# [Edit difference data]

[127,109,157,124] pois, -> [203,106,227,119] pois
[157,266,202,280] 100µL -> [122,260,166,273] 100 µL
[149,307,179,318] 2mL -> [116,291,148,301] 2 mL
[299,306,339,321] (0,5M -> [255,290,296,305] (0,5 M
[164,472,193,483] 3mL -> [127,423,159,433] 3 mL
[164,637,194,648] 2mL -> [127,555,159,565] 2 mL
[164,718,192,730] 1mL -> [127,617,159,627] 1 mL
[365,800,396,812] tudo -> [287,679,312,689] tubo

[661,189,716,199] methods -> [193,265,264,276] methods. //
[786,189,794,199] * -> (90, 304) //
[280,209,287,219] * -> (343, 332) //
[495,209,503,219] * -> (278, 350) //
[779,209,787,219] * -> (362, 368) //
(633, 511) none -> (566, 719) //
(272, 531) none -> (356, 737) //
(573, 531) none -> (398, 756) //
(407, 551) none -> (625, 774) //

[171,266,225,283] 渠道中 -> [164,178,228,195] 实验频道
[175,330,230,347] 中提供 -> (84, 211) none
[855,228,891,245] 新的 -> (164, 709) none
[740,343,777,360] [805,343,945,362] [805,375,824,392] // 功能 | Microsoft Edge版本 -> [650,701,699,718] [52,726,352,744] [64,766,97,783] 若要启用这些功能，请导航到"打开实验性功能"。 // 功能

# [GOAL OF THE EXERCISE]
Within the data, how many lines hold "none"? Respond with only the number.

# [RESPONSE TO THIS EXERCISE]
6